Hydra-submitit launcher does not log error messages to log files. #2100

abhiskk · 2022-03-18T05:51:16Z

🚀 Feature Request

Logging error messages in hydra-submitit launches to relevant log files. Currently the error messages are ignored by the hydra-submitit setup and are only piped to the terminal.

Motivation

I have been using the hydra-submitit launcher for multi-node training and have been observing the above behavior. If the messages are logged to the relevant log files it will give us consolidation of the log messages and error message and will make it easy to track experiments.

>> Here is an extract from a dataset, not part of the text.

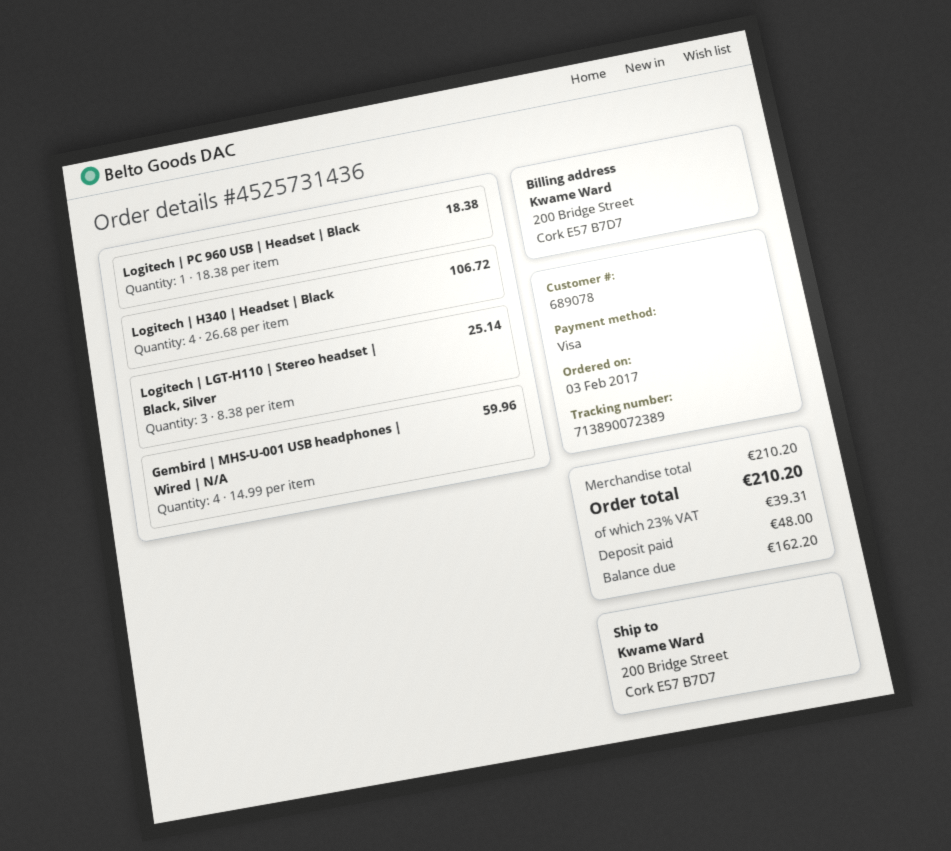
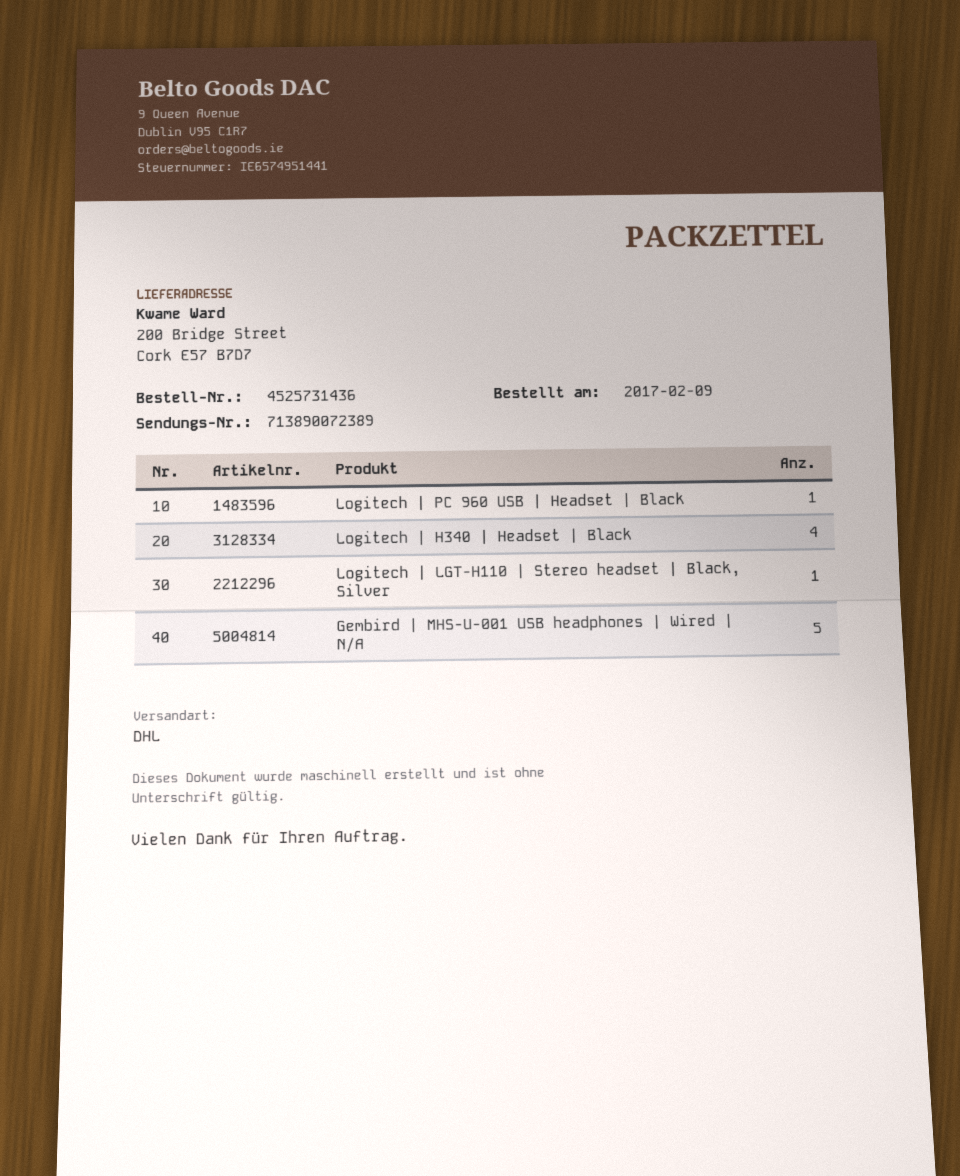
order date: 2017-02-03 -> 2017-02-09
Logitech | LGT-H110 | Stereo headset | Black, Silver: 3 -> 1
Gembird | MHS-U-001 USB headphones | Wired | N/A: 4 -> 5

The logging of messages to terminal is also painful in the scenario when you launch hyperparameter searches with a single launch command and the messages from multiple hyperparameter search runs come to the same terminal.

For e.g. if we launch the runs we get a message like this on the terminal:

INFO: launch command: python train_d2_net.py -m         --config-path=../configs         --config-name=dummy.yaml         +mode=cluster         hydra.sweep.dir=/checkpoint/akadian/exps/20220316T012225/20220316T012225LOGS         use_wandb=true hydra.launcher.timeout_min=4320 D2.SOLVER.BASE_LR=0.02,0.002,0.0002,0.00002
[2022-03-16 01:23:26,351][HYDRA] Submitit 'slurm' sweep output dir : /checkpoint/akadian/exps-w3-reasoning/20220316T012225/20220316T012225LOGS
[2022-03-16 01:23:26,352][HYDRA]  #0 : +mode=cluster use_wandb=True wandb_project=lvis_debug D2.SOLVER.BASE_LR=0.02
[2022-03-16 01:23:26,358][HYDRA]  #1 : +mode=cluster use_wandb=True wandb_project=lvis_debug D2.SOLVER.BASE_LR=0.002
[2022-03-16 01:23:26,363][HYDRA]  #2 : +mode=cluster use_wandb=True wandb_project=lvis_debug D2.SOLVER.BASE_LR=0.0002
[2022-03-16 01:23:26,367][HYDRA]  #3 : +mode=cluster use_wandb=True wandb_project=lvis_debug D2.SOLVER.BASE_LR=2e-05

If any of these experiments crash then the log gets piped to the terminal using which we had submitted the jobs but they are not present in the relevant log files where everything else is logged, like: .submitit/54459356/54459356_0_log.out, .submitit/54459356/54459356_0_log.err.

For eg this error message appeared on the terminal which was used to submit the jobs, but was never piped to the relevant log files.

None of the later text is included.